Before-and-after change data
****************************************

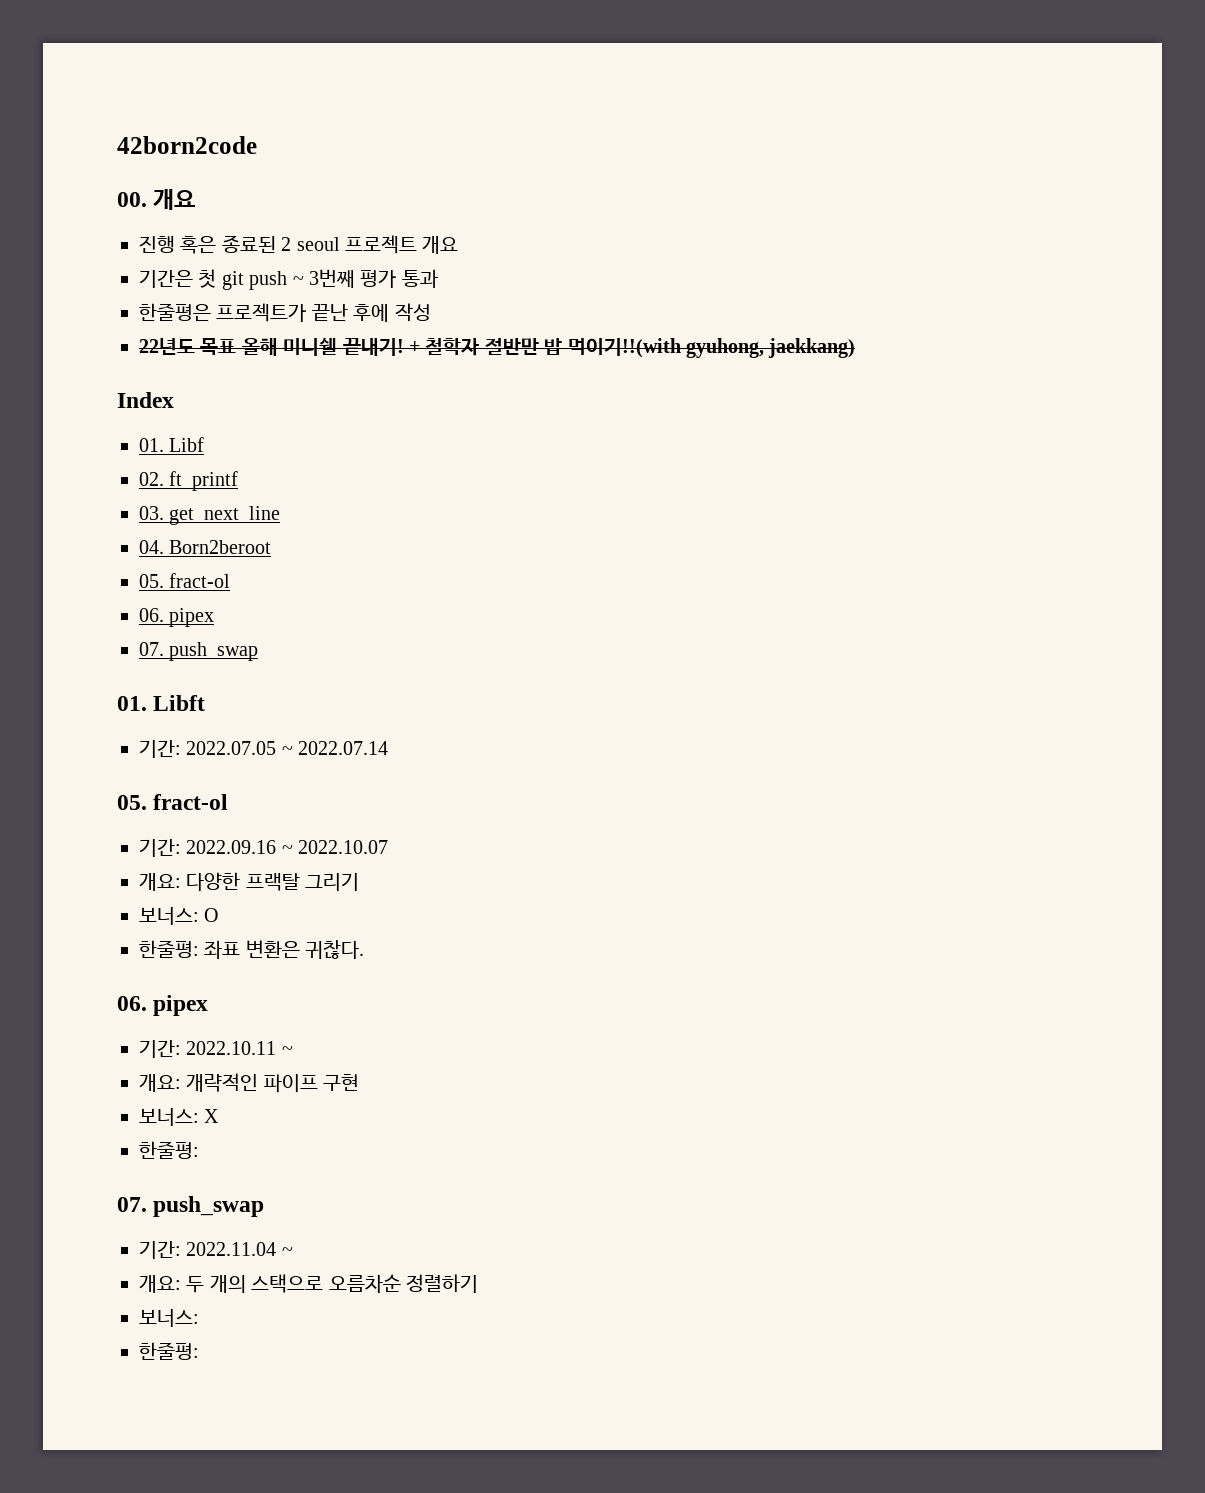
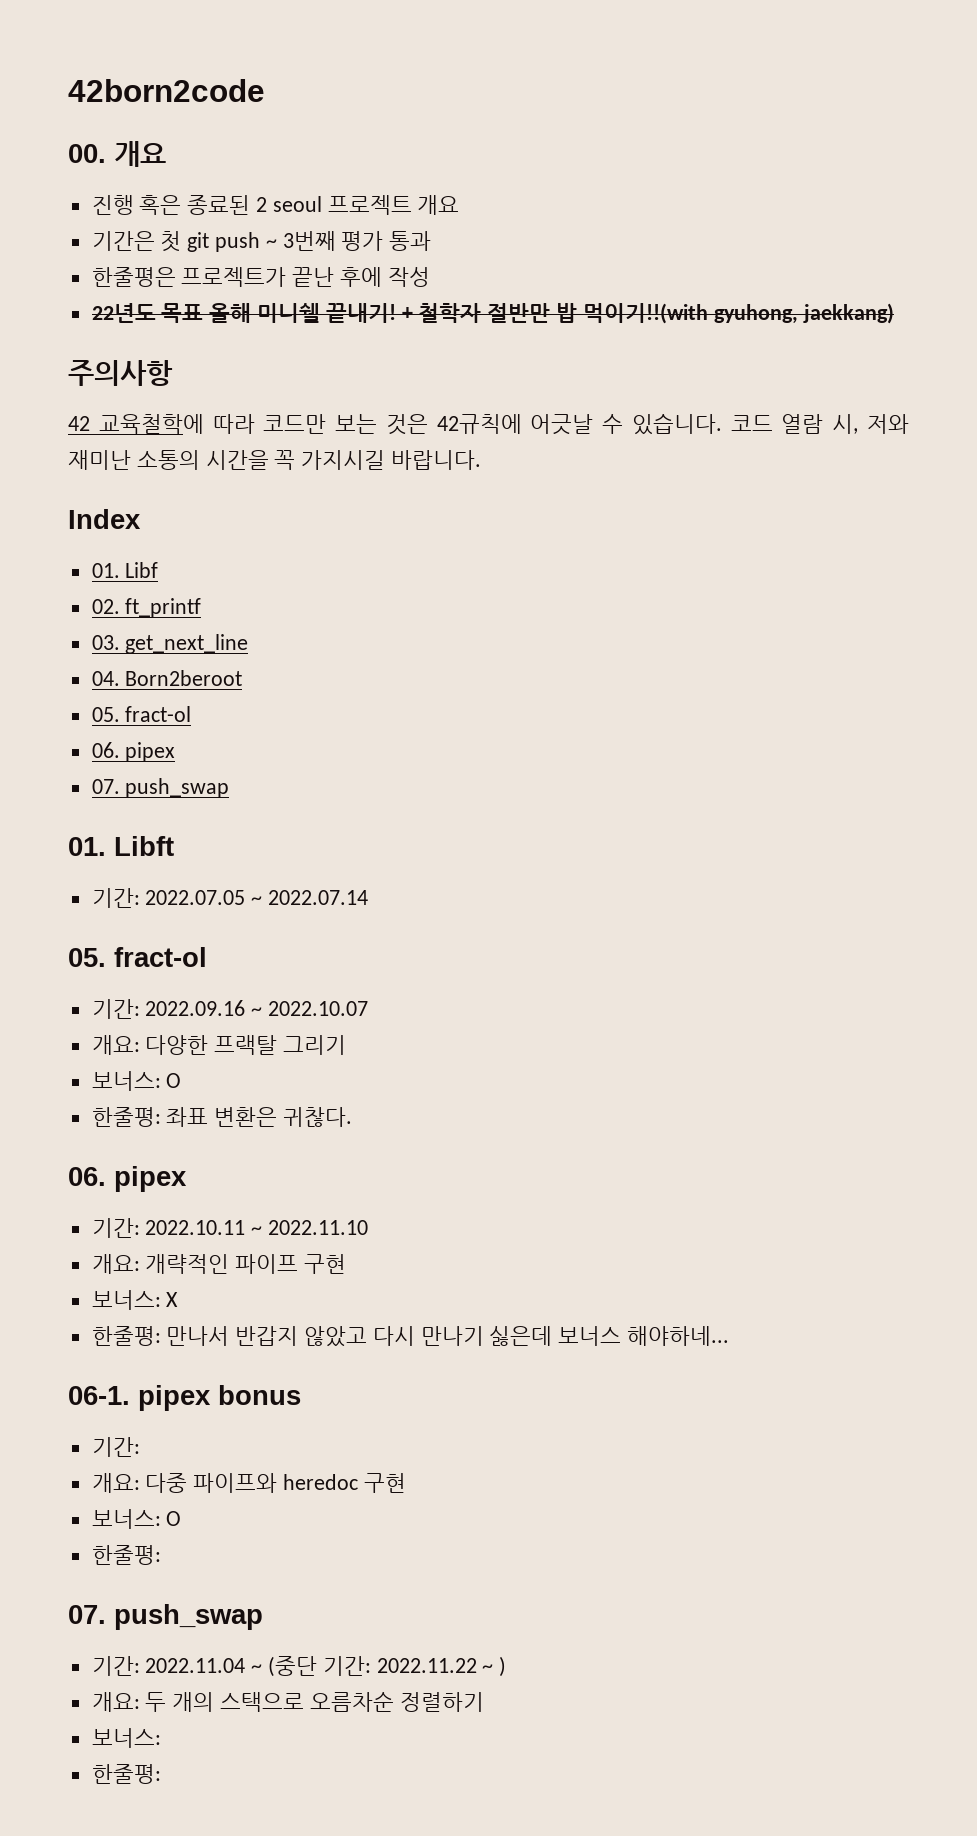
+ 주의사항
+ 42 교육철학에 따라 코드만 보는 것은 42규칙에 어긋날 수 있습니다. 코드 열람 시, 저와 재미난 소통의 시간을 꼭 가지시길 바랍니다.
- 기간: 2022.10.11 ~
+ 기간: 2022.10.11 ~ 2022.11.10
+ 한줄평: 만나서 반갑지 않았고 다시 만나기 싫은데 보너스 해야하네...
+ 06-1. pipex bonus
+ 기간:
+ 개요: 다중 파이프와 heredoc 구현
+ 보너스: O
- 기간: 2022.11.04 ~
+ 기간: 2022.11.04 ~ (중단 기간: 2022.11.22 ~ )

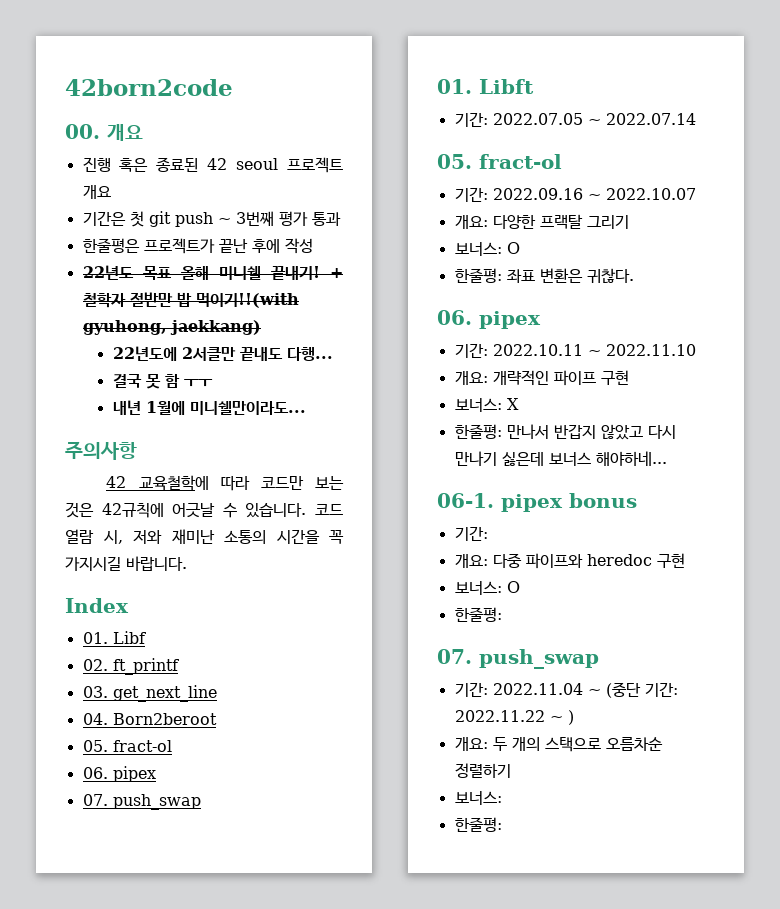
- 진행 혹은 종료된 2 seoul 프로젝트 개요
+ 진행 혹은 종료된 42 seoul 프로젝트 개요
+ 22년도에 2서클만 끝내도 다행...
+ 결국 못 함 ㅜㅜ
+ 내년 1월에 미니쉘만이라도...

****************************************

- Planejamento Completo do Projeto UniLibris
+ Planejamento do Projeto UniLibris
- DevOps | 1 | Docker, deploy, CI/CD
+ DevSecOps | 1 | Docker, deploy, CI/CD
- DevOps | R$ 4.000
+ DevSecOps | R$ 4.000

****************************************

Task instructions:
Find "- DevOps | 1 | Docker, deploy, CI/CD" in the entries above and copy that whole line exactly, then each line after it through the line that contains "DevSecOps | R$ 4.000".

Answer to the exercise:
- DevOps | 1 | Docker, deploy, CI/CD
+ DevSecOps | 1 | Docker, deploy, CI/CD
- DevOps | R$ 4.000
+ DevSecOps | R$ 4.000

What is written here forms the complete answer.